For the next couple of posts, we will look at using Terraform for cloud resource deployments. We are going to concentrate on AWS Cloud and we are going to be focused on using Terraform as a data engineer. This post will be straight and forward to the point. For us to start working with Terraform and AWS, we need to set up our development environment: we need an AWS account, and we need to create a user for our Terraform application. Very importantly, in practice, we need to set up a restricted user on AWS and configure our CLI to use this user’s credentials.

For this post, we will not look into how we can set up an AWS account, how to create a dedicated user and configure Terraform to communicate with AWS. We will configure our development environment to be able to control and provision resources on our AWS account from our personal computers in case we would like to do so in the future.

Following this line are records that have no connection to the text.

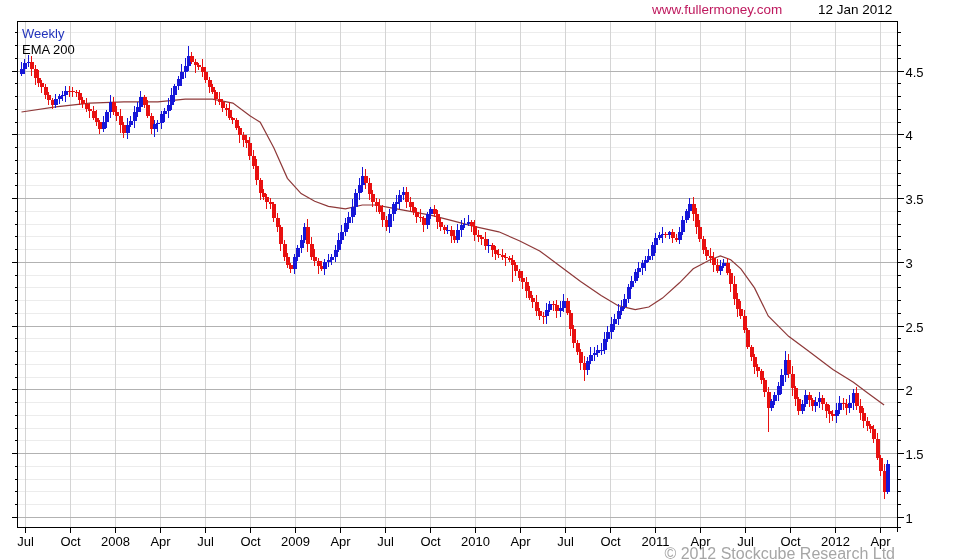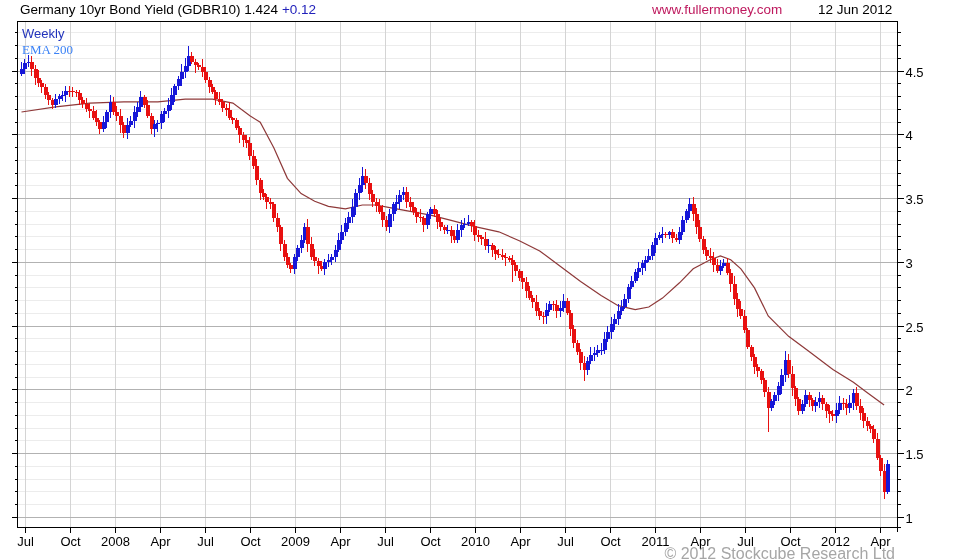"Germany 10yr Bond Yield (GDBR10)" div.title { html: <div><span>Germany 10yr Bond Yield (GDBR10) 1.424</span>&nbsp;<span>+0.12</span></div> -> none }
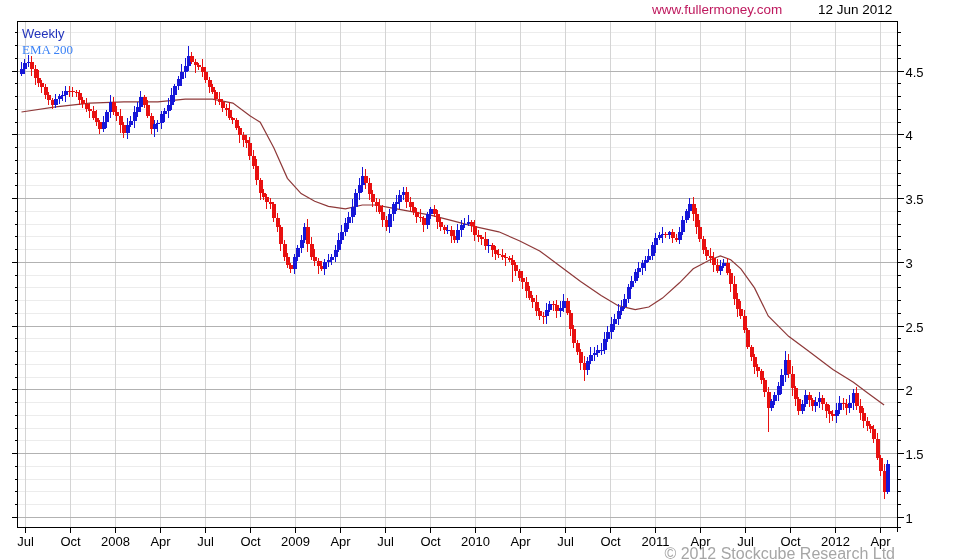"12 Jun 2012" span.date { text: Jun -> Jan }
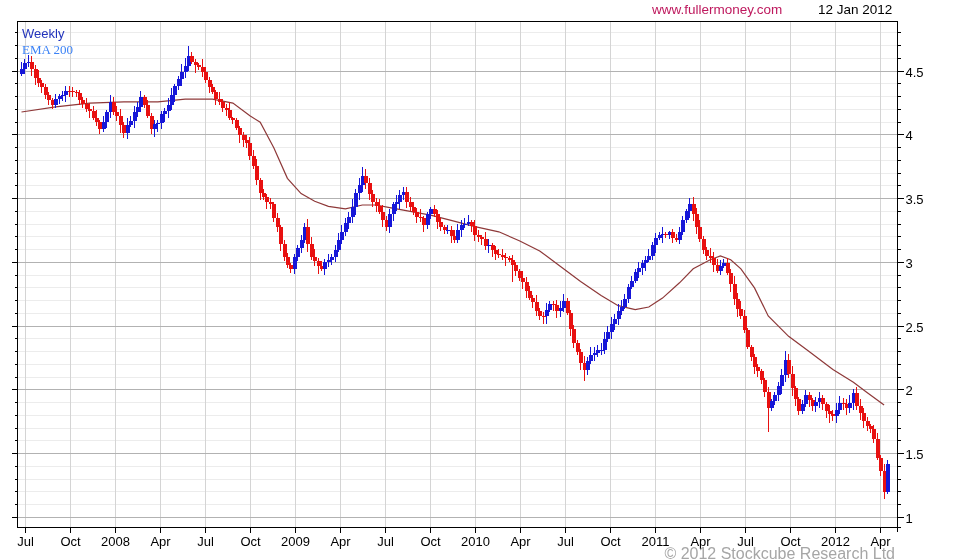"EMA 200" .legend .ema { color: #3b82f6 -> #000000; font-family: Liberation Serif, serif -> none }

For a start, we will install Terraform and configure our development environment to be able to control our AWS account using the Terraform configuration. With that, we would be able to provision lambda functions, create an S3 bucket, provision EC2 instance and so on from our declaration in the configuration files.

To install AWS CLI, we will download the AWS CLI packaged executable to your preferred location: make sure we can access the download location of the AWS CLI zip file.

curl "https://awscli.amazonaws.com/awscli-exe-linux-x86_64.zip" -o "awscliv2.zip"

Now we will unzip the files and be ready to start using it to communicate with AWS resources:

unzip awscliv2.zip

After unzipping the files we can now move the files to the /usr/local/bin folder so that we can access AWS CLI commands from anywhere in the terminal.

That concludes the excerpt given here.